Ask advice. Even if you don’t take it. Asking advice demonstrates deference, plus our parents have learned a thing or two in their lifetime—they might just surprise you.
Pick up the phone. Talk-time is important, especially if you live far away. Make it a priority to call home at least once a week.
Send gifts. Send a note, flowers, or something that says “thinking of you.” You’ll make their day—I promise!
Accept them. “Always be humble and gentle. Be patient with each other, making allowance for each other’s faults because of your love. Make every effort to keep yourselves together with peace” (Ephesians 4:2-3). My relationship with anyone is more enjoyable when I stop expecting them to change their minds or their ways, and accept them unconditionally. Isn’t this what we all want?

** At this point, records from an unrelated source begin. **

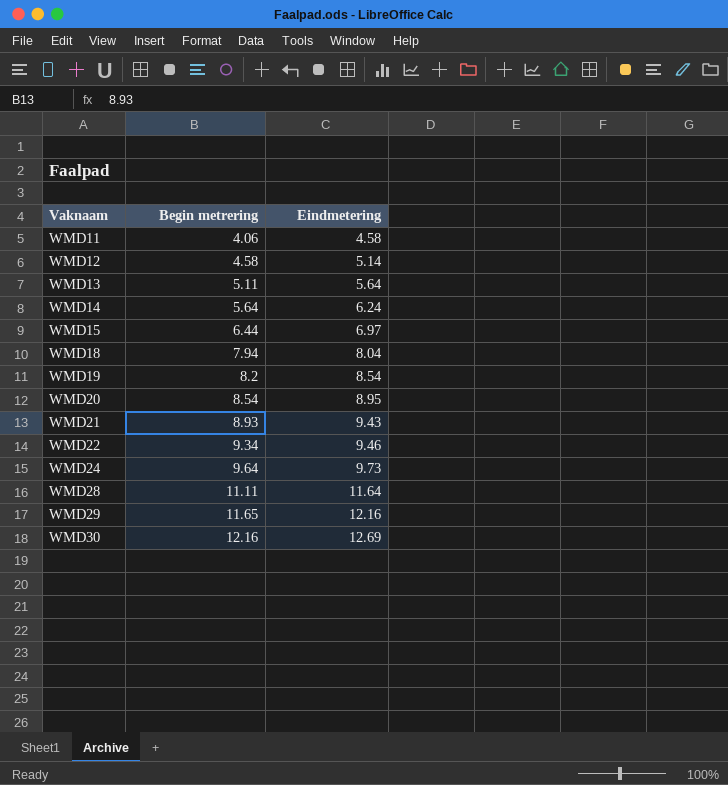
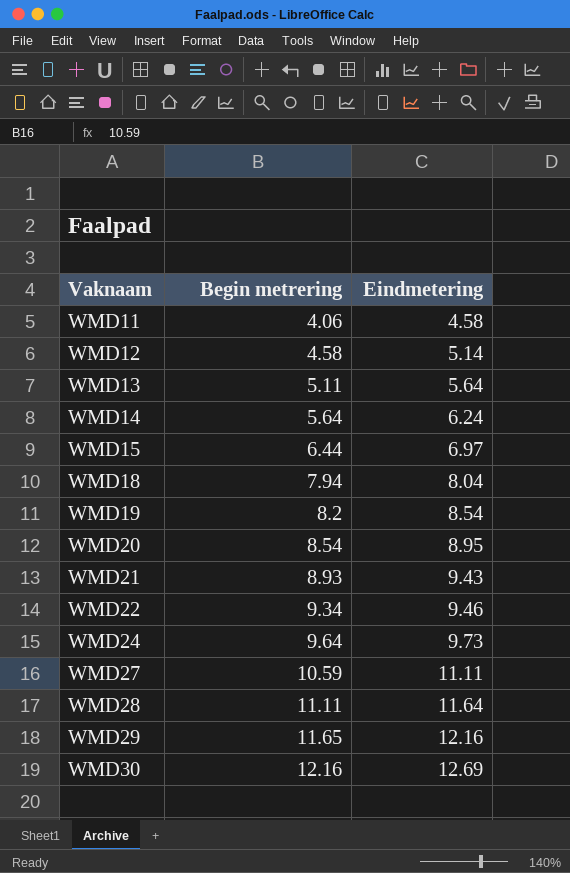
row WMD27: none -> 10.59 | 11.11

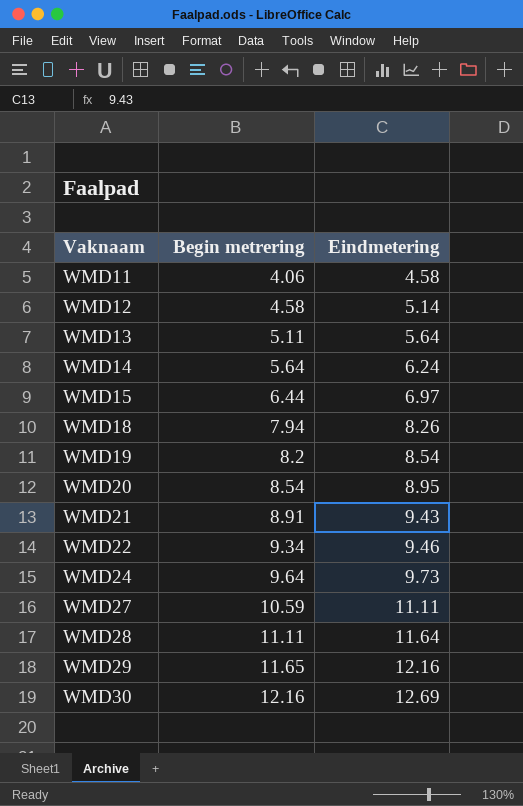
WMD18 | Eindmetering: 8.04 -> 8.26
WMD21 | Begin metrering: 8.93 -> 8.91

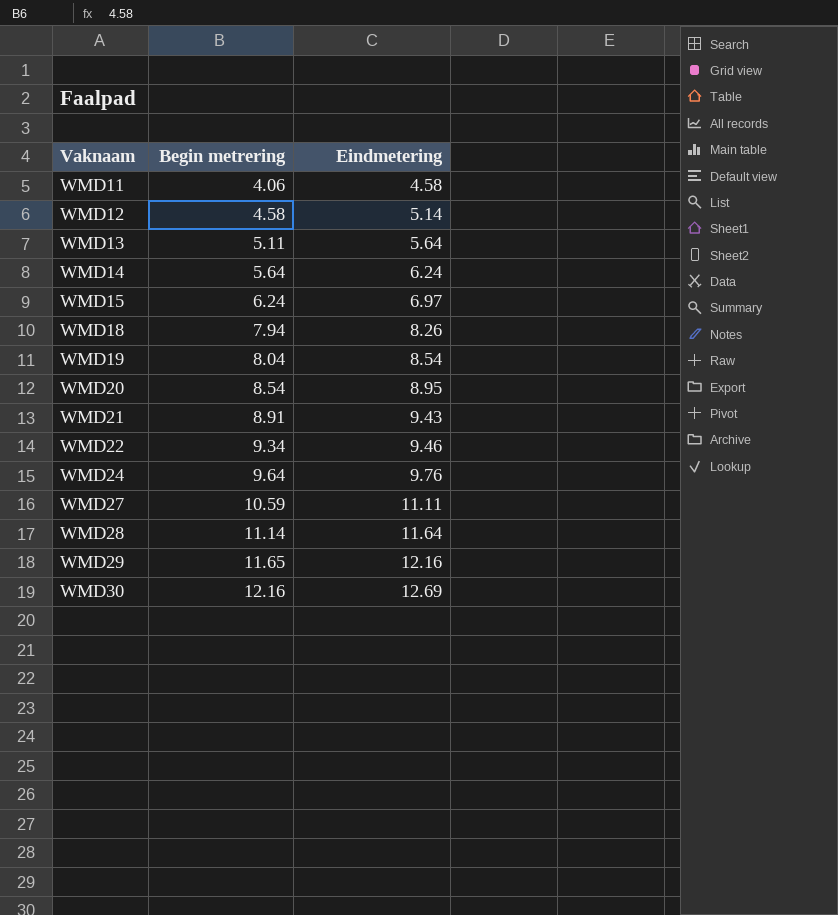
WMD15 | Begin metrering: 6.44 -> 6.24
WMD19 | Begin metrering: 8.2 -> 8.04
WMD24 | Eindmetering: 9.73 -> 9.76
WMD28 | Begin metrering: 11.11 -> 11.14

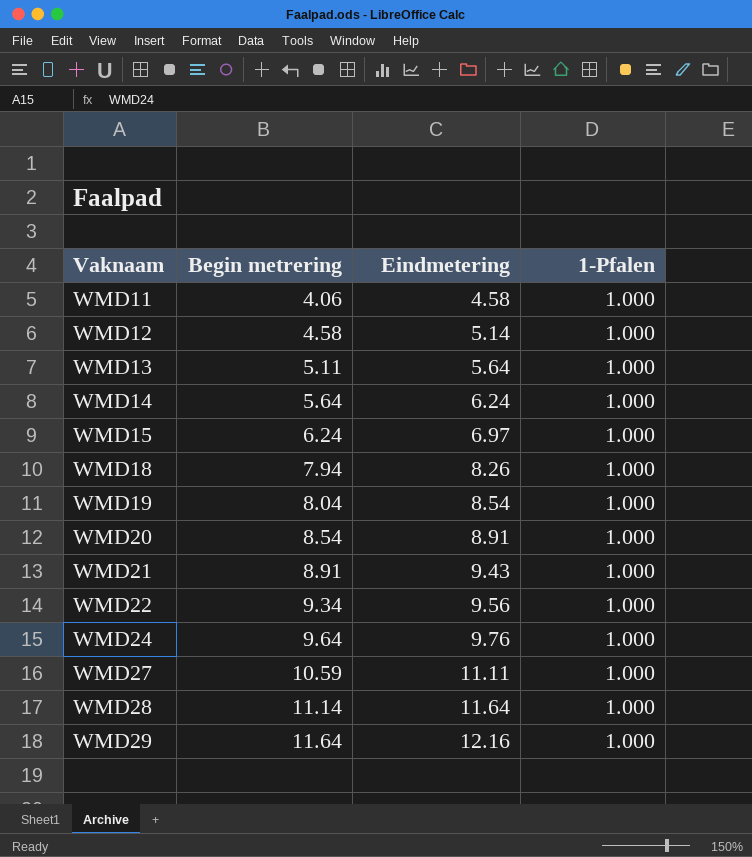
column 1-Pfalen | position: none -> 4
row WMD30: 12.16 | 12.69 -> none
WMD20 | Eindmetering: 8.95 -> 8.91
WMD22 | Eindmetering: 9.46 -> 9.56
WMD29 | Begin metrering: 11.65 -> 11.64

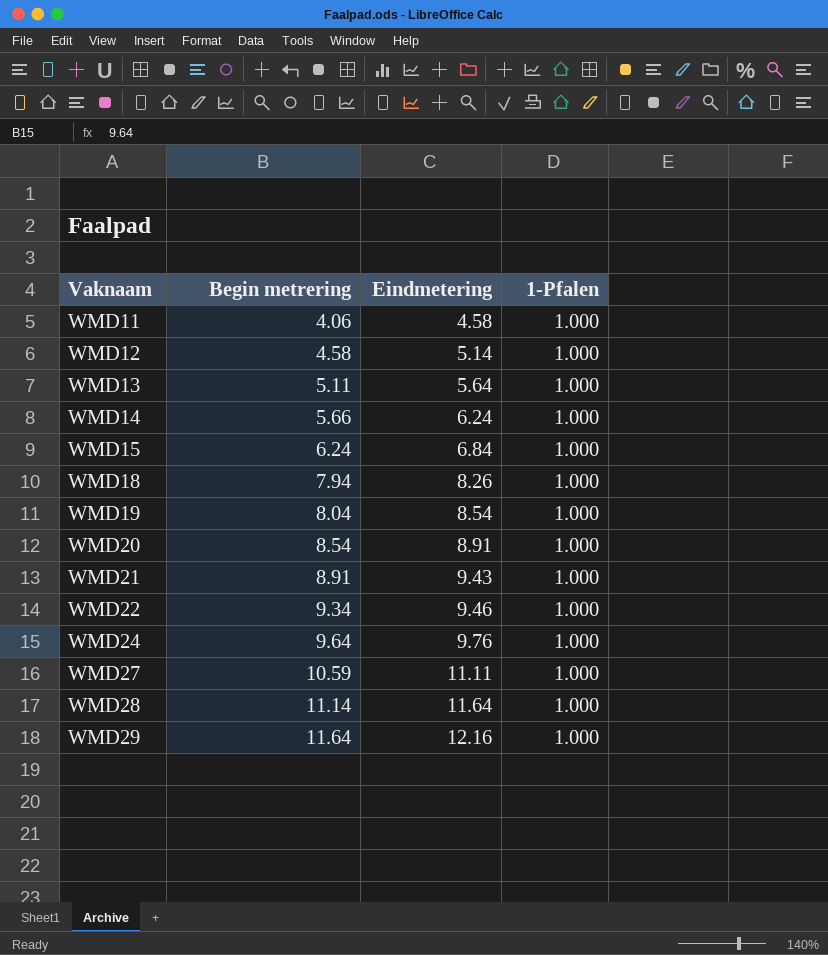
WMD14 | Begin metrering: 5.64 -> 5.66
WMD15 | Eindmetering: 6.97 -> 6.84
WMD22 | Eindmetering: 9.56 -> 9.46

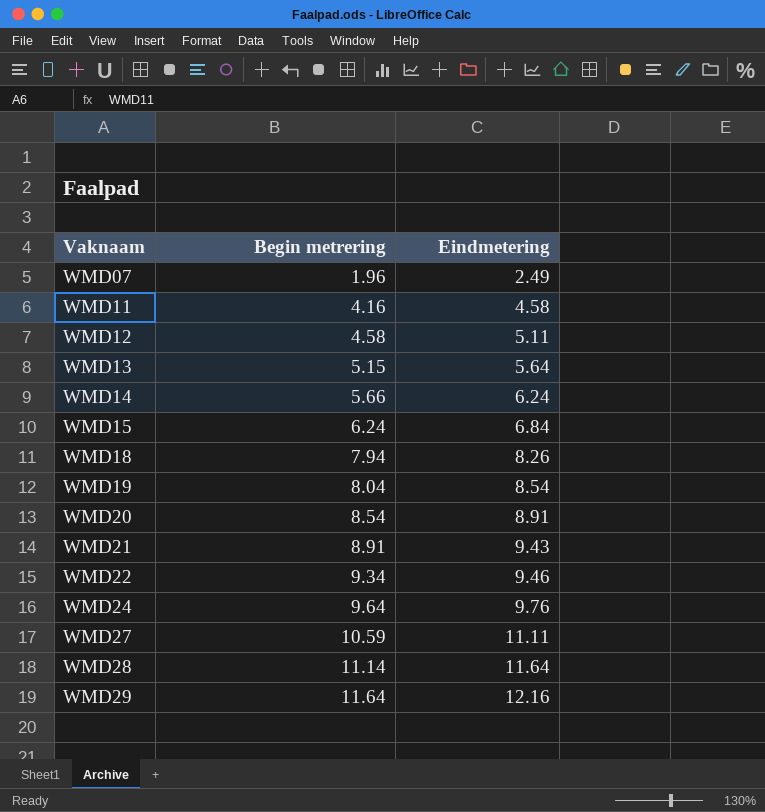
column 1-Pfalen | position: 4 -> none
row WMD07: none -> 1.96 | 2.49
WMD11 | Begin metrering: 4.06 -> 4.16
WMD12 | Eindmetering: 5.14 -> 5.11
WMD13 | Begin metrering: 5.11 -> 5.15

Take a trip. If you live far away, schedule regular trips home even if it’s only once or twice a year. Better yet, travel together! Is there a place your parents have always talked about going? Is there a place particularly meaningful to them? Trips together can produce profound bonding and lasting memories.
Maintain good boundaries. Boundaries are crucial to protecting any relationship and maintaining a healthy, balanced life. As Christians focused on loving unselfishly, we may forget our limits and sacrifice our boundaries, which leads to burnout and bitterness.
Pray. This is the best and most accessible thing you can do for your parents, no matter the state of your relationship.
Honoring our parents is a conscious, sometimes hard choice. It means giving respect, valuing opinions, seeking wisdom, appreciating sacrifices, and, above all, loving selflessly.